Salads – When it comes to salads, you should also focus on the dressing. Sharp spices call for acidic wines like Riesling or white Sauvignon. Dressings that have strong-flavored oils and ingredients like soy or ginger require clean-flavored wines, such as white Sauvignon or pure Chardonnay.
Healthy recipes for dishes with wine
Apart from being combined with food as an aperitif, wines are also an integral element of many culinary delicacies. The dishes we suggest represent a real aromatic delight, but also delicious healthy meals, to which wine gives a special accent.

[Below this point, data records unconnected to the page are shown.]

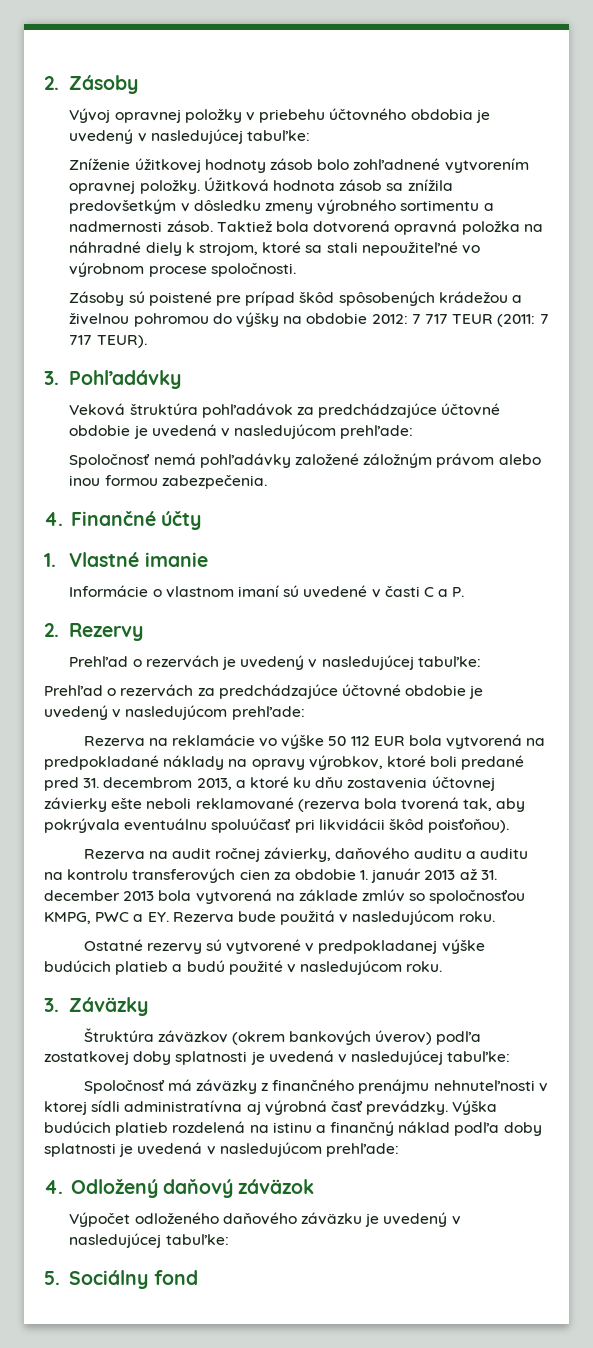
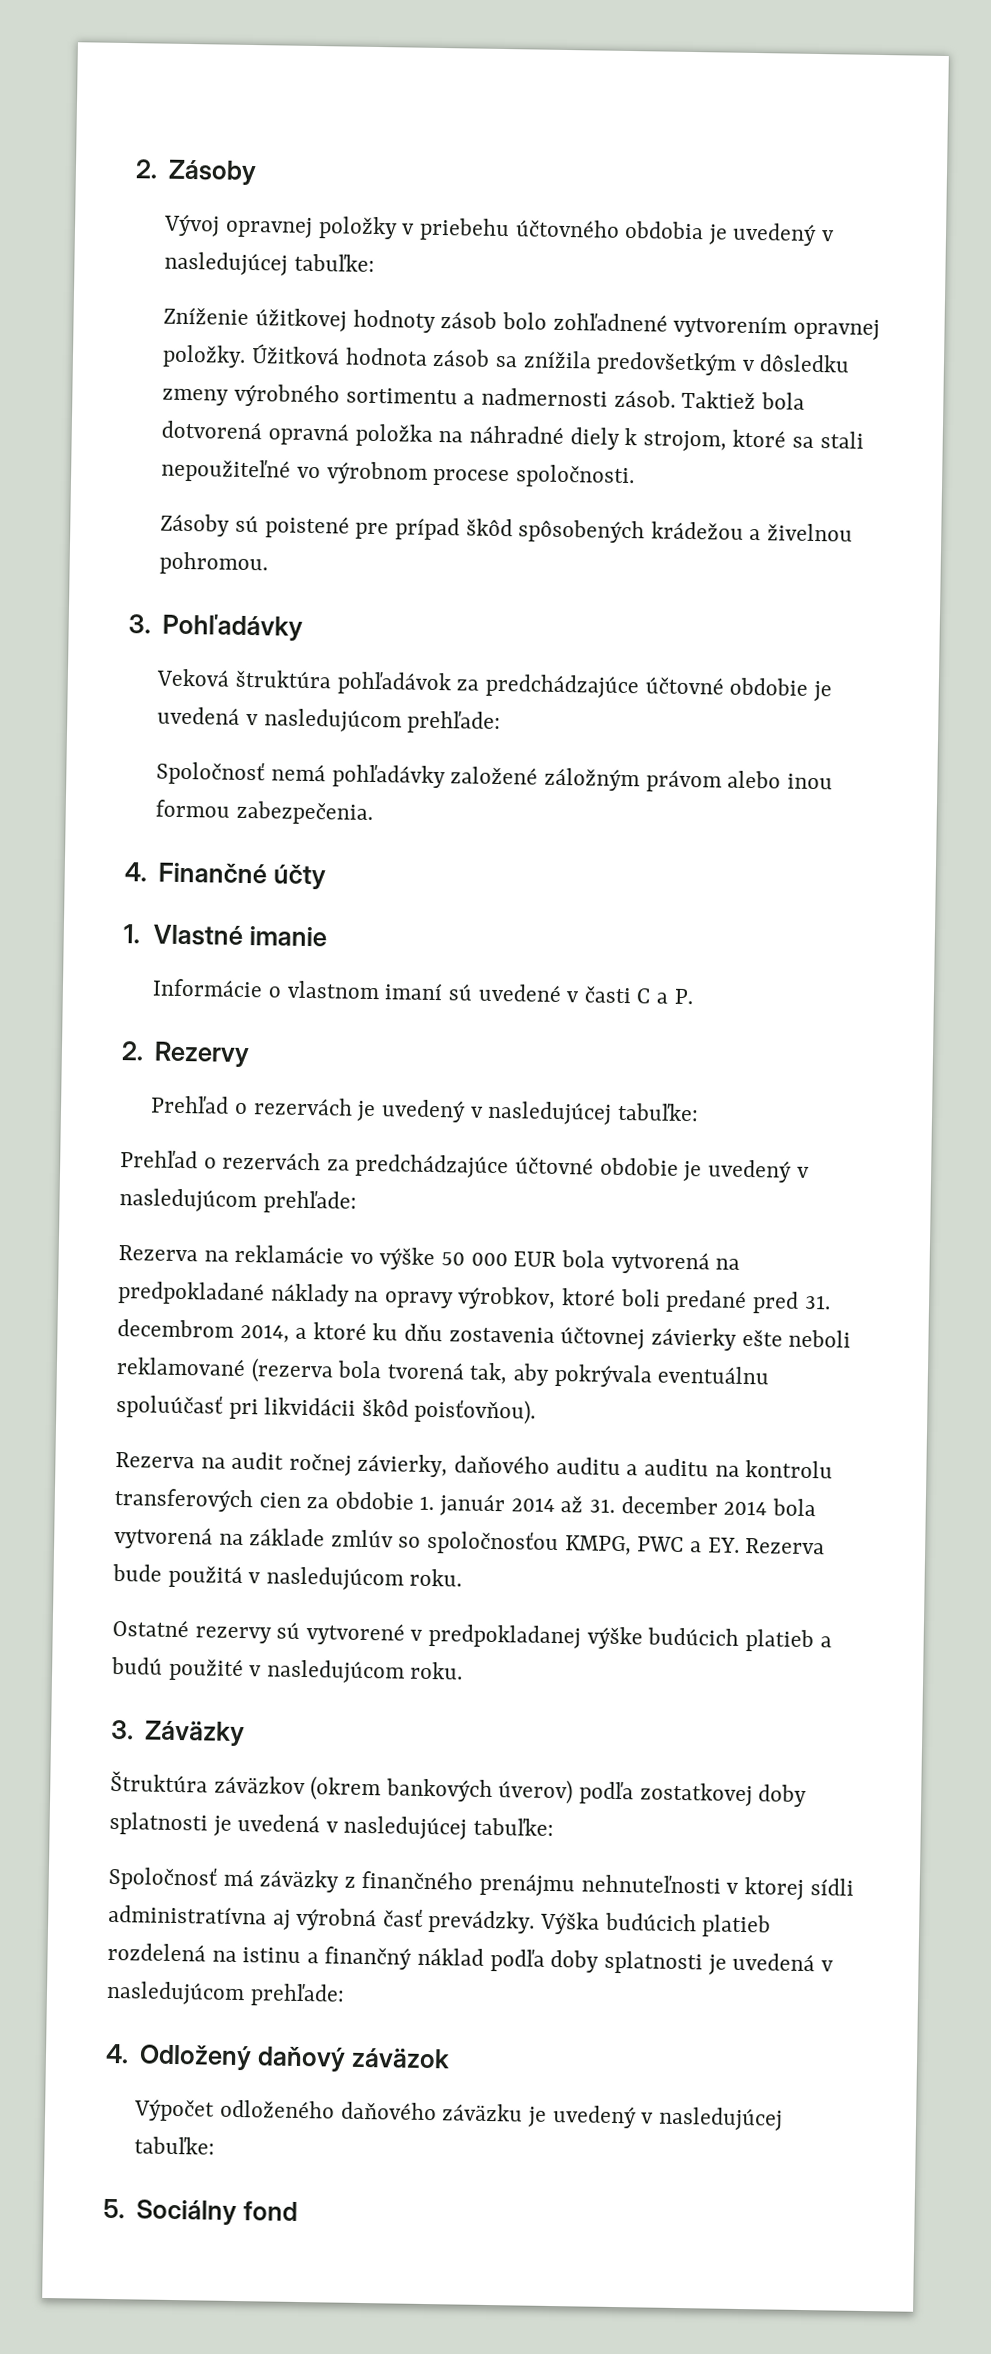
- Zásoby sú poistené pre prípad škôd spôsobených krádežou a živelnou pohromou do výšky na obdobie 2012: 7 717 TEUR (2011: 7 717 TEUR).
+ Zásoby sú poistené pre prípad škôd spôsobených krádežou a živelnou pohromou.
- Rezerva na reklamácie vo výške 50 112 EUR bola vytvorená na predpokladané náklady na opravy výrobkov, ktoré boli predané pred 31. decembrom 2013, a ktoré ku dňu zostavenia účtovnej závierky ešte neboli reklamované (rezerva bola tvorená tak, aby pokrývala eventuálnu spoluúčasť pri likvidácii škôd poisťoňou).
+ Rezerva na reklamácie vo výške 50 000 EUR bola vytvorená na predpokladané náklady na opravy výrobkov, ktoré boli predané pred 31. decembrom 2014, a ktoré ku dňu zostavenia účtovnej závierky ešte neboli reklamované (rezerva bola tvorená tak, aby pokrývala eventuálnu spoluúčasť pri likvidácii škôd poisťovňou).
- Rezerva na audit ročnej závierky, daňového auditu a auditu na kontrolu transferových cien za obdobie 1. január 2013 až 31. december 2013 bola vytvorená na základe zmlúv so spoločnosťou KMPG, PWC a EY. Rezerva bude použitá v nasledujúcom roku.
+ Rezerva na audit ročnej závierky, daňového auditu a auditu na kontrolu transferových cien za obdobie 1. január 2014 až 31. december 2014 bola vytvorená na základe zmlúv so spoločnosťou KMPG, PWC a EY. Rezerva bude použitá v nasledujúcom roku.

Risotto with red wine and mushrooms – Dishes with rice have numerous health benefits, and mushrooms have long been known as a food that melts calories. In combination with carefully selected spices and quality red wine, this risotto is a real healthy specialty. The required ingredients are:
- 2 cups of rice
- 300 g of mushrooms
- 1 dl of red wine
- 2 tablespoons of oil
- 1 head of onion
- Salt, pepper and oregano
- 2 cups of water
Chop the onion and fry in oil, then add the chopped mushrooms and fry together. Add the rice and pour in the wine and spices, then add a little water while stirring for about fifteen minutes. The dish is cooked until the rice is soft, but care should be taken not to overcook it.
Chrono chicken with white wine – This delicious dish comes from the menu of the chrono kitchen, one of the popular trends in healthy eating today. With aromatic spices and white wine, chicken can be prepared in an excellent and healthy way. It’s necessary:
- 4 smaller white meats
- ½ glass of white wine
- 1 large lemon
- 3 cloves of garlic
- 1 handful of olives
- 2 tablespoons of olive oil
- 1 sprig of rosemary
- Salt, pepper and ginger powder
Wash and dry the meat, then oil it with olive oil and rub it with salt, pepper and ginger. Arrange in a tray with baking paper. Arrange chopped rosemary, onion and olives around the meat. At the end, add the lemon cut into wedges and pour over the wine. Bake in an oven heated to 220 degrees, covered, for about half an hour, until the meat gets a nice brown color.